Travel Writers: A Meal and a Thought

by Brian McManus

Location: Northern South Korea, Southeast Asia

image: Pilot Guides' Ian Wright enjoys a Korean lunch

Pilot Guides’ Ian Wright enjoys a Korean lunch

Today was a field trip for the pre-schoolers I teach to the farm of our director’s mother. The kids had been to the farm about two months ago to plant tomato plants and today was the day to pick them. The farm is north of Seoul, about an hour away. Needless to say the kids had a blast picking green cherry tomatoes and frolicking in the pools of mud that had developed from the previous nights rain.

So after an hour or so of picking tomatoes and traversing the endless submerged rice patty fields that seemed to stretch to the base of the mountains that encircle Seoul, we sat the youngsters down to eat lunch. The teachers were led inside to sit legs crossed at a one and a half foot high table to enjoy our meal.

The table was covered with countless edible delights. Kimche, hot and sweet peppers, three types of lettuce, raw garlic, onions, Korean mellon, Korean pickles, kim bok (comparable to a california roll) and thick slices of fresh bacon. On the table also sat two butane burners with sautee pans. The Pork was cooked off by the elder males in the sautee pans and given to the guests. You place some rice on a leaf of lettuce, along with some red pepper sauce, raw garlic and top it off with the cooked pork, roll it all up in the leaf and push the entirety! of the creation into your mouth. It was an incredible culinary experience!
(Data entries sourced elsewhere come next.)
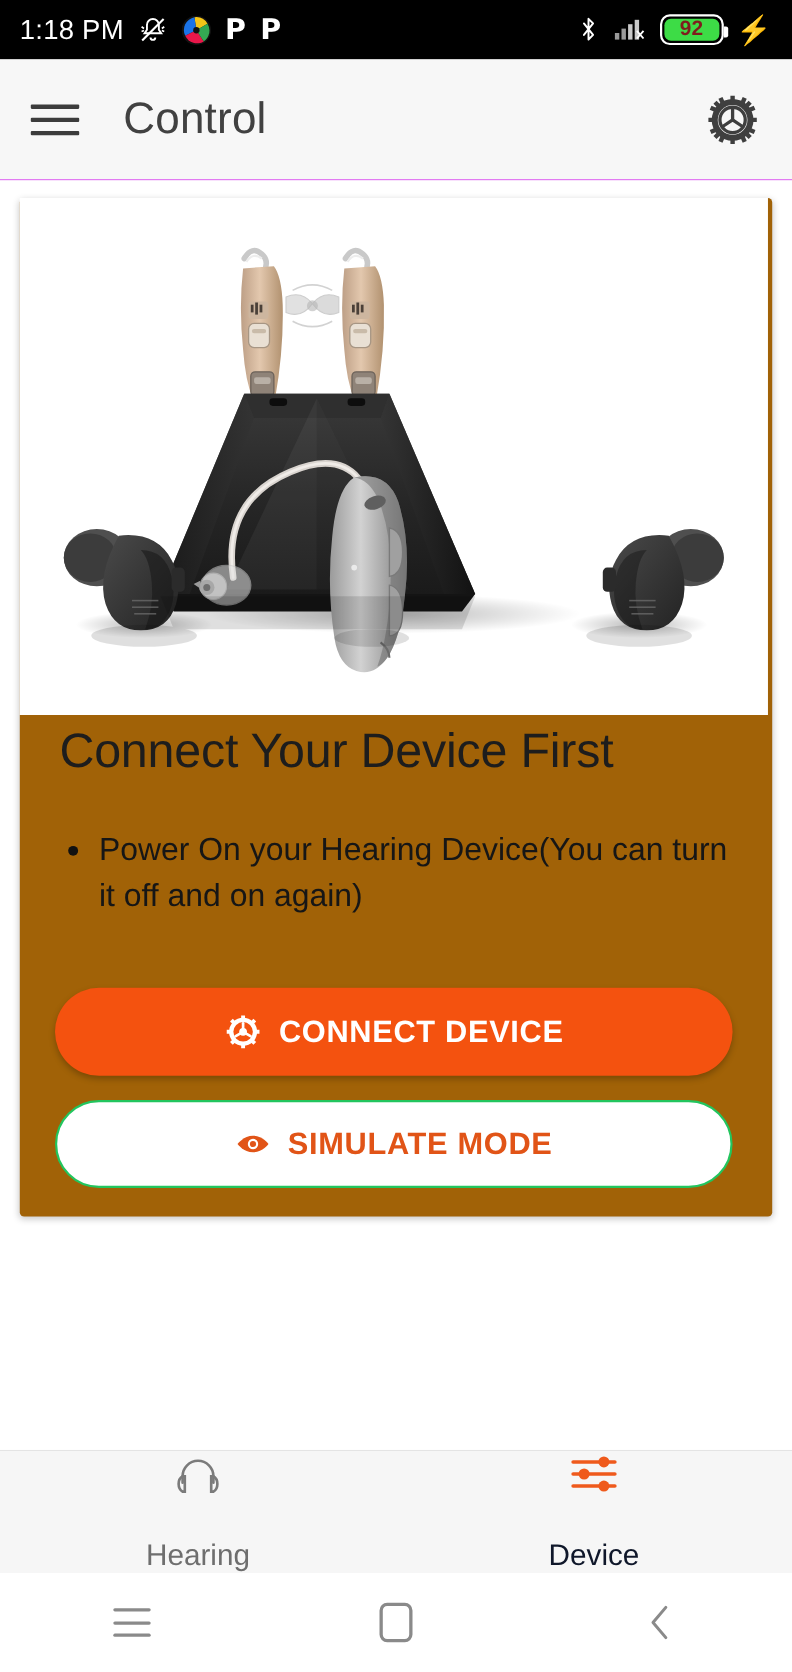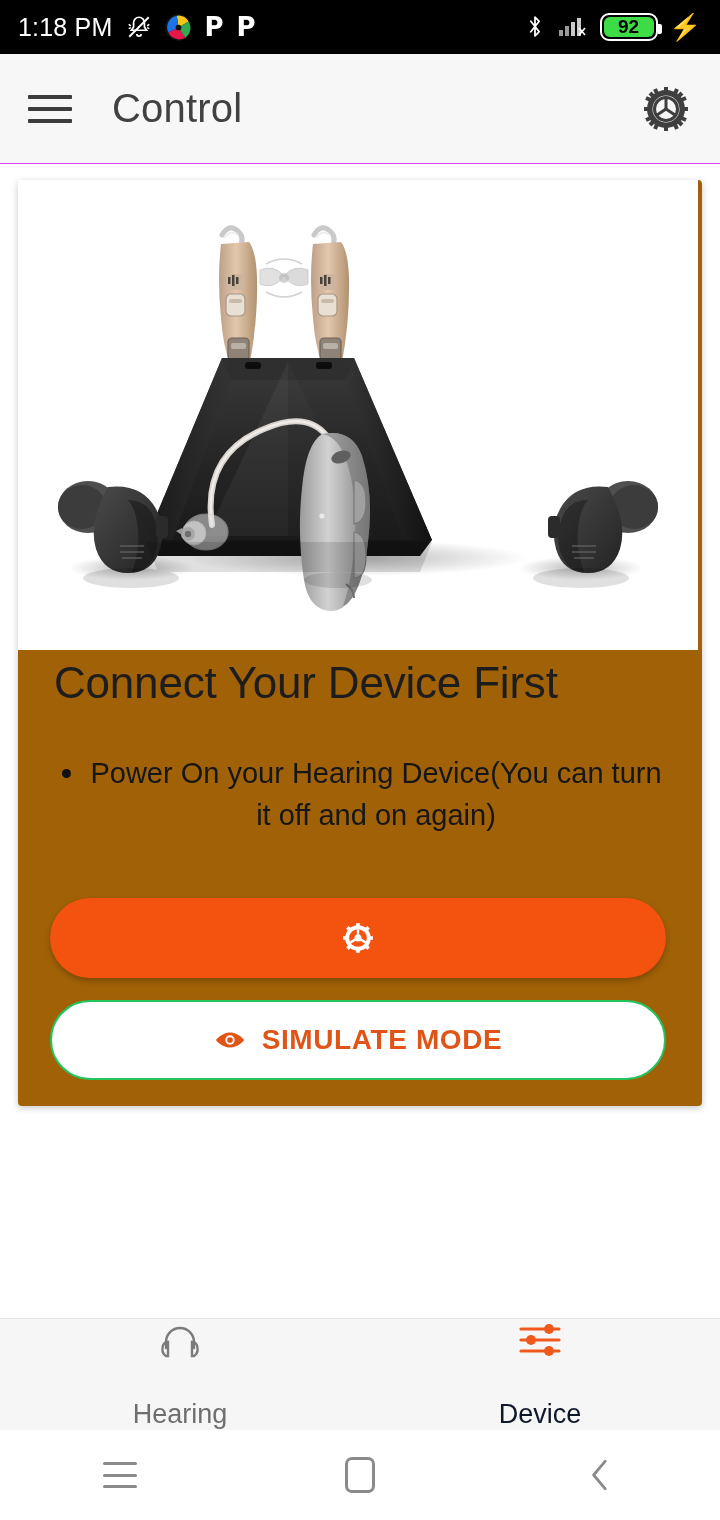--- a/index.html
+++ b/index.html
@@ -31,21 +31,21 @@
     width: 58px; height: 28px; border: 2px solid #ffffff; border-radius: 9px;
     position: relative; padding: 2px;
   }
   .battery::after {
     content: ""; position: absolute; right: -6px; top: 9px;
     width: 4px; height: 10px; background: #ffffff; border-radius: 0 2px 2px 0;
   }
   .battery-fill {
     background: #3ddc46; border-radius: 6px; width: 100%; height: 100%;
     display: flex; align-items: center; justify-content: center;
-    color: #000000; font-size: 19px; font-weight: 700;
+    color: #7f1d1d; font-size: 19px; font-weight: 700;
   }
   .bolt { font-size: 26px; line-height: 1; }
 
   
   .appbar {
     height: 110px; background: #f7f7f7; flex-shrink: 0;
     display: flex; align-items: center; padding: 0 28px;
     border-bottom: 1px solid #d946ef;
   }
   .hamburger { width: 44px; height: 34px; display: flex; flex-direction: column; justify-content: space-between; padding: 3px 0; cursor: pointer; }
@@ -62,21 +62,21 @@
     box-shadow: 0 2px 7px rgba(0,0,0,.22);
     padding: 0 4px 26px 0;
   }
   .hero { width: 100%; height: 470px; position: relative; overflow: hidden; background: #ffffff; }
   .hero svg { position: absolute; left: 50%; top: 0; transform: translateX(-50%); }
 
   .card-title {
     font-size: 44px; color: #1d1d1d; font-weight: 400;
     padding: 0 36px; margin-top: 8px; letter-spacing: -.2px;
   }
-  .bullets { margin: 44px 36px 0 36px; padding-left: 0; list-style: none; text-align: center; }
+  .bullets { margin: 44px 36px 0 36px; padding-left: 0; list-style: none; }
   .bullets li { position: relative; padding-left: 36px; font-size: 29px; line-height: 1.45; color: #161616; }
   .bullets li::before {
     content: ""; position: absolute; left: 8px; top: 17px;
     width: 9px; height: 9px; background: #111; border-radius: 50%;
   }
 
   .btn-wrap { margin: 62px 32px 0 32px; }
   .btn {
     width: 100%; height: 80px; border-radius: 40px;
     display: flex; align-items: center; justify-content: center; gap: 16px;
@@ -382,20 +382,21 @@
               </g>
               <circle cx="24" cy="24" r="12.5" fill="#f4520f"></circle>
               <circle cx="24" cy="24" r="5" fill="#ffffff"></circle>
               <g stroke="#ffffff" stroke-width="3.4" stroke-linecap="round">
                 <line x1="24" y1="24" x2="24" y2="13"></line>
                 <line x1="24" y1="24" x2="33.5" y2="29.5"></line>
                 <line x1="24" y1="24" x2="14.5" y2="29.5"></line>
               </g>
             </svg>
           </span>
+          <span>CONNECT DEVICE</span>
         </button>
 
         <button class="btn btn-outline">
           <span class="ico">
             <svg viewBox="0 0 34 20" width="32" height="20">
               <path d="M17 2 C8 2 2 10 2 10 C2 10 8 18 17 18 C26 18 32 10 32 10 C32 10 26 2 17 2 Z" fill="#e15417"></path>
               <circle cx="17" cy="10" r="5" fill="#ffffff"></circle>
               <circle cx="17" cy="10" r="3" fill="#e15417"></circle>
             </svg>
           </span>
Then it hit me, this meal of lunch was enjoyed like a feast. Never in the States has a meal even come close to reaching the aura of this Korean meal. The sharing of the food, the patience in waiting for it to cook, the conversations that filled that time and the overall satisfaction upon completion was not only foreign to me but also glorious. I was stunned by the sense of community felt at this table. Now take into account that more than half of the participants did not speak any English, and the rest of us, for the most part can not understand any Korean.

Back home meals take on a role of necessity, rather than community. Lunch in particular seems to be one of speed and efficiency. Fast food, drive thru, grab a bite, working lunch. Dinners are just as quick. Take out this, take out that, pizza nights. Zap it with radiation for 2 minutes, let stand, enjoy. We seem too busy finishing off the food to let conversation linger, rather we stuff in words between bites and swallows.

Today’s lunch was one of the most enjoyable and baffling meals I have ever had. It showed me how we should eat. The food was cooked and ingested by those who worked it into and out of the earth and then shared with strangers. There was not a moment that a smile was not present at that table. What a sight, what a taste and what a feeling.